ADAM ENGST 6 December 2024
A longtime TidBITS reader recently contacted me in a slight panic. While searching on his iPhone for an obituary, he tapped a possible result in the Google search results. The site he was sent to displayed several dire-sounding warnings about how his iPhone had been infected.
He freaked out a bit but immediately closed Safari and hoped all was well. However, 10 minutes later, he received an email from 1Password informing him of a sign-in from a new device or browser extension. That threw him for a loop, so he contacted 1Password support, who confirmed it was a legitimate, coincidental message—seemingly unrelated to the malicious site visit.
I want to share how I helped reassure him that there was no reason to worry so you can repeat the process if you or someone you know experiences a similar Web-based malware lure.
Examining the 1Password Notification
I was first curious about the IP address that 1Password identified. When I asked my friend to check it using What’s My IP, he confirmed that it was indeed his IP address as the source of his new sign-in. That confirmed it was at least one of his devices on his network, not a malicious party elsewhere on the Internet.
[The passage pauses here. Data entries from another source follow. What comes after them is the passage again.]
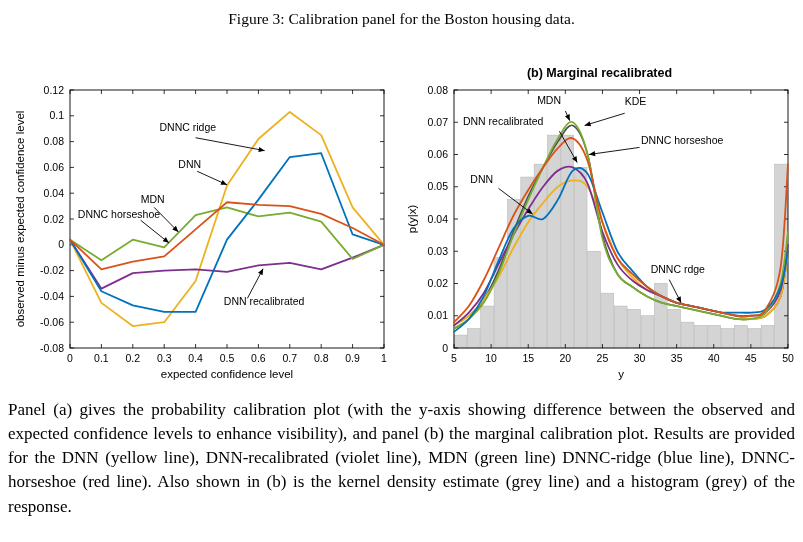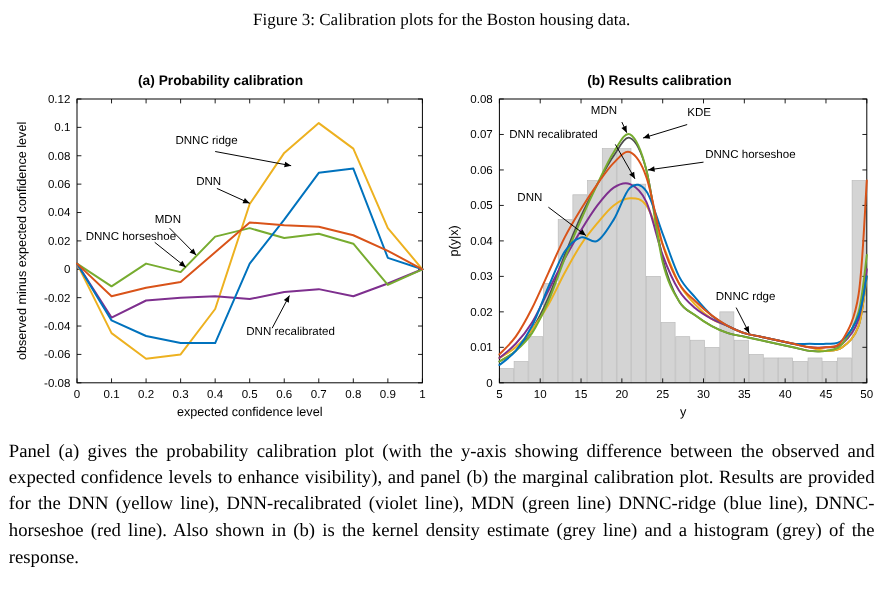--- a/index.html
+++ b/index.html
@@ -52,26 +52,25 @@
   }
   .ann-label{
     font-family:"Liberation Sans", sans-serif;
     font-size:10.5px;
     fill:#000;
   }
 </style>
 </head>
 <body>
 
-<div class="figtitle">Figure 3: Calibration plots for the Boston housing data.</div>
+<div class="figtitle">Figure 3: Calibration panel for the Boston housing data.</div>
 
 <div class="panels">
 
   <div class="panel panel-a">
-    <div class="paneltitle">(a) Probability calibration</div>
     <svg class="plotsvg" id="svg-a" width="385" height="330">
         <rect x="62" y="32" width="314" height="258" fill="none" stroke="#000" stroke-width="0.9"></rect>
         <line x1="62" y1="290" x2="62" y2="286" stroke="#000" stroke-width="0.8"></line>
         <line x1="62" y1="32" x2="62" y2="36" stroke="#000" stroke-width="0.8"></line>
         <text x="62" y="304" class="tick-label" text-anchor="middle">0</text>
         <line x1="93.4" y1="290" x2="93.4" y2="286" stroke="#000" stroke-width="0.8"></line>
         <line x1="93.4" y1="32" x2="93.4" y2="36" stroke="#000" stroke-width="0.8"></line>
         <text x="93.4" y="304" class="tick-label" text-anchor="middle">0.1</text>
         <line x1="124.80000000000001" y1="290" x2="124.80000000000001" y2="286" stroke="#000" stroke-width="0.8"></line>
         <line x1="124.80000000000001" y1="32" x2="124.80000000000001" y2="36" stroke="#000" stroke-width="0.8"></line>
@@ -152,21 +151,21 @@
         <text x="69.85" y="160.35500000000002" class="ann-label" text-anchor="start">DNNC horseshoe</text>
         <line x1="132.65" y1="162.29000000000002" x2="160.91" y2="184.865" stroke="#000" stroke-width="0.9"></line>
         <polygon points="160.91,184.865 157.8448782883087,179.0887530443619 154.5993577206323,183.15158410715412" fill="#000"></polygon>
         <text x="215.85999999999999" y="246.785" class="ann-label" text-anchor="start">DNN recalibrated</text>
         <line x1="239.41" y1="240.335" x2="255.10999999999999" y2="210.66500000000002" stroke="#000" stroke-width="0.9"></line>
         <polygon points="255.10999999999999,210.66500000000002 250.00564789745016,214.75224719257298 254.60183482062018,217.18433801474245" fill="#000"></polygon>
       </svg>
   </div>
 
   <div class="panel panel-b">
-    <div class="paneltitle">(b) Results calibration</div>
+    <div class="paneltitle">(b) Marginal recalibrated</div>
     <svg class="plotsvg" id="svg-b" width="395" height="330">
         <rect x="52" y="277.1" width="12.76" height="12.899999999999977" fill="#D4D4D4" stroke="#b9b9b9" stroke-width="0.6"></rect>
         <rect x="65.36" y="270.65" width="12.76" height="19.350000000000023" fill="#D4D4D4" stroke="#b9b9b9" stroke-width="0.6"></rect>
         <rect x="78.72" y="248.075" width="12.760000000000014" height="41.92500000000001" fill="#D4D4D4" stroke="#b9b9b9" stroke-width="0.6"></rect>
         <rect x="92.08000000000001" y="199.7" width="12.759999999999986" height="90.30000000000001" fill="#D4D4D4" stroke="#b9b9b9" stroke-width="0.6"></rect>
         <rect x="105.44" y="141.65" width="12.76" height="148.35" fill="#D4D4D4" stroke="#b9b9b9" stroke-width="0.6"></rect>
         <rect x="118.8" y="119.07500000000002" width="12.760000000000028" height="170.92499999999998" fill="#D4D4D4" stroke="#b9b9b9" stroke-width="0.6"></rect>
         <rect x="132.16000000000003" y="106.17499999999998" width="12.759999999999986" height="183.82500000000002" fill="#D4D4D4" stroke="#b9b9b9" stroke-width="0.6"></rect>
         <rect x="145.52" y="77.14999999999998" width="12.759999999999986" height="212.85000000000002" fill="#D4D4D4" stroke="#b9b9b9" stroke-width="0.6"></rect>
         <rect x="158.88" y="77.14999999999998" width="12.760000000000014" height="212.85000000000002" fill="#D4D4D4" stroke="#b9b9b9" stroke-width="0.6"></rect>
While it’s not inconceivable that malware could have compromised his device and signed into 1Password from it, it’s quite unlikely due to an extra step 1Password requires: you need both your account password and a Secret Key to log in. (The Secret Key is essentially a second randomly generated password that’s combined with the account password to create the encryption key that protects your data. It’s only stored locally on your devices.) It’s vanishingly unlikely that malware could somehow have exfiltrated the Secret Key from local storage, decrypted it, and combined it with the account password to log in. Nothing is impossible, but malware with such a capability would be used against high-value targets by criminals or governments, not against random people browsing the Web.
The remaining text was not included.